The Guardian March 29, 2000


East Timor Activists Face Court in ACT

by Dr Hannah Middleton

Four activists faced court in Canberra on March 24 charged with trespassing 
on Commonwealth premises and damaging Commonwealth property. On September 
10 last year they had climbed above the main public entrance to Parliament 
House and unfurled a black banner reading "Shame" to protest against 
Government inaction over the situation in East Timor. The words "Shame 
Australia shame" were also spraypainted on Parliament House.

In their defence, Gareth Smith, Robert Samsa, Jacob Grech and Mark Gwynneth 
presented evidence about the situation in East Timor. They spoke movingly 
of their sense of anguish and guilt about the killings and the desperate 
urgency to get the Australian Government to send troops in to save lives. 
Gareth Smith, who worked as a United Nations volunteer preparing for and 
conducting the referendum on independence for East Timor, told magistrate 
Karen Fryer: "I will never forget the terrible wailing of the women which 
followed each salvo of bullets."

The Commonwealth is claiming $16,000 for damage and the clean up in the 
charges against Gareth Smith who told the court that the painting was a 
spur of the moment decision.

He saw a group of school children below in Parliament House and they 
reminded him of the children he had left behind who were being killed in 
East Timor.

"When I wrote on the white marble walls 'Shame Australia shame' I was 
telling the truth and fulfilling my promise to the people I left behind in 
East Timor. As I left with tears streaming down my face, they said, `Please 
Mr. Gareth, do everything to get the peacekeepers here'," he told the 
court.

"Parliament House is a house of shame where decisions disastrous for the 
well being of the East Timorese have been repeatedly made," he said after 
the hearing.

"Mr. Downer is lying through his teeth when he says he did not know what 
was going to happen after the August 30 ballot.

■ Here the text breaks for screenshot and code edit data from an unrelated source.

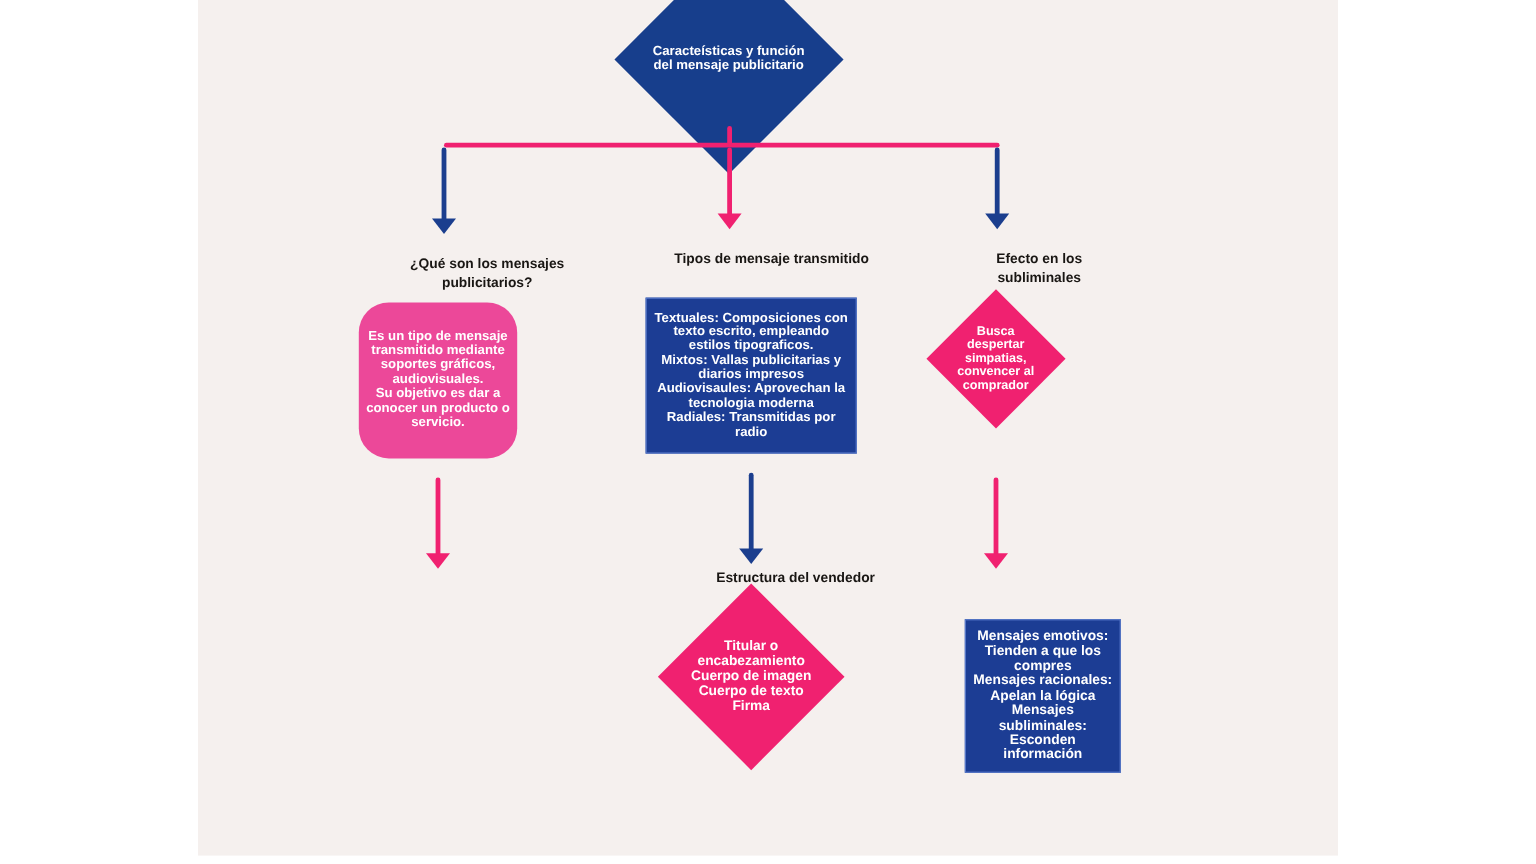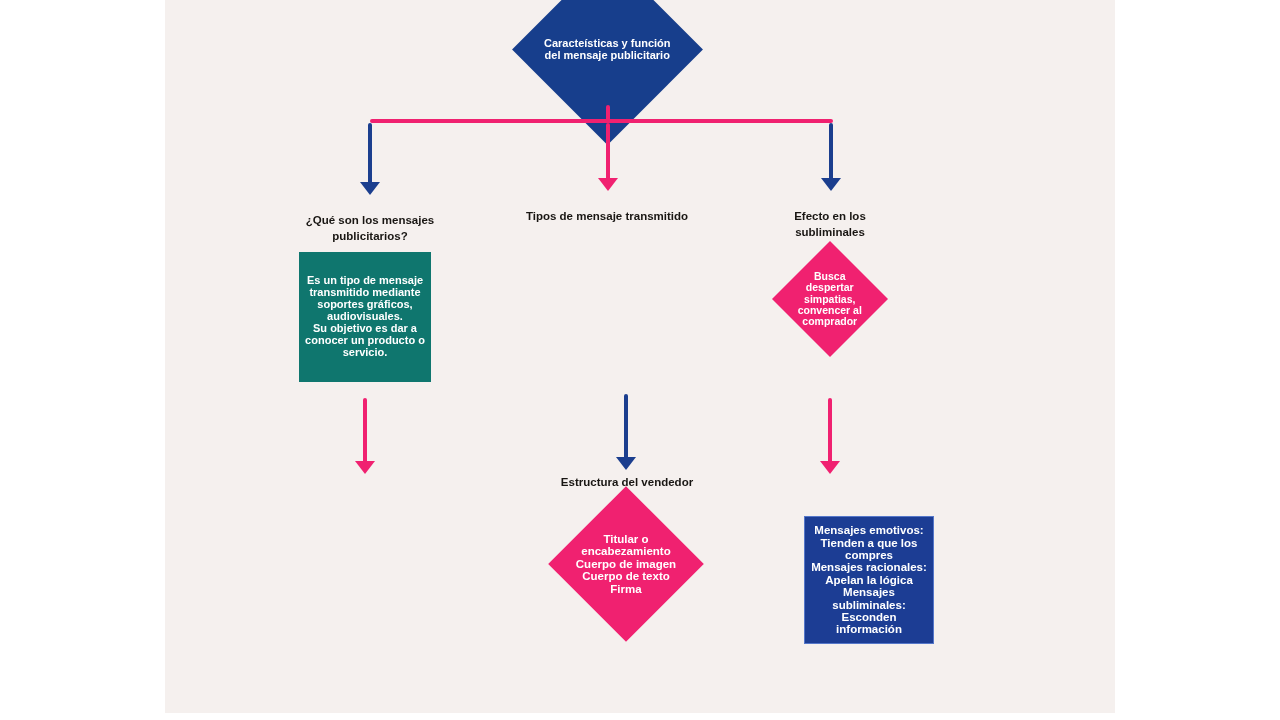--- a/index.html
+++ b/index.html
@@ -57,31 +57,33 @@
     color: #ffffff;
     font-weight: bold;
     line-height: 1.08;
     padding: 6px 5px;
   }
   .box-navy {
     background: #1C3D94;
     border: 1px solid #5577c9;
   }
   .box-lightblue {
-    background: #0f766e;
+    background: #ec4899;
+    border-radius: 25px;
   }
 
   
   .heading {
     position: absolute;
     text-align: center;
     color: #191613;
     font-weight: bold;
     font-size: 11.5px;
     line-height: 1.35;
+    margin-left: 36px;
   }
 
   
   .hline {
     position: absolute;
     background: #F02170;
     height: 4px;
     border-radius: 2px;
   }
   .vline {
@@ -135,20 +137,26 @@
 
   <div class="vline pink" style="left:198px; top:398px; height:66px;"></div>
   <div class="arrowhead pink" style="left:190px; top:461px;"></div>
 
 
 
   <div class="heading" style="left:358px; top:209px; width:168px;">
     <span>Tipos de mensaje transmitido</span>
   </div>
 
+  <div class="node box box-navy" style="left:373px; top:248px; width:176px; height:130px; font-size:11px;">
+    <span style="white-space:pre-line;">Textuales: Composiciones con texto escrito, empleando estilos tipograficos.
+Mixtos: Vallas publicitarias y diarios impresos
+Audiovisaules: Aprovechan la tecnologia moderna
+Radiales: Transmitidas por radio</span>
+  </div>
 
   <div class="vline navy" style="left:459px; top:394px; height:66px;"></div>
   <div class="arrowhead navy" style="left:451px; top:457px;"></div>
 
   <div class="heading" style="left:375px; top:475px; width:174px;">
     <span>Estructura del vendedor</span>
   </div>
 
   <div class="node diamond diamond-pink" style="left:406px; top:509px; width:110px; height:110px;">
     <span class="dtext" style="font-size:11.5px;">Titular o encabezamiento Cuerpo de imagen Cuerpo de texto Firma</span>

"Even little kids knew. They would draw their hands across their throats 
and then loll their heads to one side like decapitated chooks.

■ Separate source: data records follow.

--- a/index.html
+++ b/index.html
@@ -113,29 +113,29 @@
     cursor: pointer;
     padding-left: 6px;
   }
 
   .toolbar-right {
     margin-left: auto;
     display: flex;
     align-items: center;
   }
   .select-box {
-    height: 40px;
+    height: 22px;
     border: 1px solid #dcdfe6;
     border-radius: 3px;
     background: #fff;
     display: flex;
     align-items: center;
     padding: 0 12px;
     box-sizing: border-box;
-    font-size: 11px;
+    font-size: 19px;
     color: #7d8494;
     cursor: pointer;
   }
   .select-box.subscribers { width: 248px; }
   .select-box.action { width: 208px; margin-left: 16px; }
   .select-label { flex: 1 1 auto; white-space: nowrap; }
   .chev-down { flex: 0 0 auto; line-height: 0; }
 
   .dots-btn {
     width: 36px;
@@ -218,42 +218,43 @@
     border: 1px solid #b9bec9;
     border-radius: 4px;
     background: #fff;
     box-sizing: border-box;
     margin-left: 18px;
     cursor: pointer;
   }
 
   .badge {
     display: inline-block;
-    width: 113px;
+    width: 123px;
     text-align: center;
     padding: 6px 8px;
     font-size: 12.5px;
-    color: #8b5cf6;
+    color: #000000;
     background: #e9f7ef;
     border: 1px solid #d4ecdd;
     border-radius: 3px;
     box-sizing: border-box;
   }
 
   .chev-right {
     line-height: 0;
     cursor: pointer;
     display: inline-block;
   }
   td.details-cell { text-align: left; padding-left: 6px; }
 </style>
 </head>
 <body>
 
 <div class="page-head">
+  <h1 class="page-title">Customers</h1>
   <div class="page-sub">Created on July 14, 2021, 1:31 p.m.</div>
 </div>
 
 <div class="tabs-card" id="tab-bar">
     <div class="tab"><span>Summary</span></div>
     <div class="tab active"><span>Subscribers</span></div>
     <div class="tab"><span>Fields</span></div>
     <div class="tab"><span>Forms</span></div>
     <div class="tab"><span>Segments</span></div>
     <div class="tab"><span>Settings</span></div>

"The UN assured their terrified parents that UNAMET would stay in East 
Timor and then it abandoned them to the 'safekeeping' of the Indonesian 
military and their militia mates, the very ones who have killed one third 
of the population, raped, tortured and forcibly sterilised hundreds of 
women," Gareth Smith said.

The four activists, who pleaded not guilty, were defended by leading Sydney 
QC Brian Donovan and international law specialist barrister Joe Gerstens. 
Magistrate Fryer will announce her decision on April 12.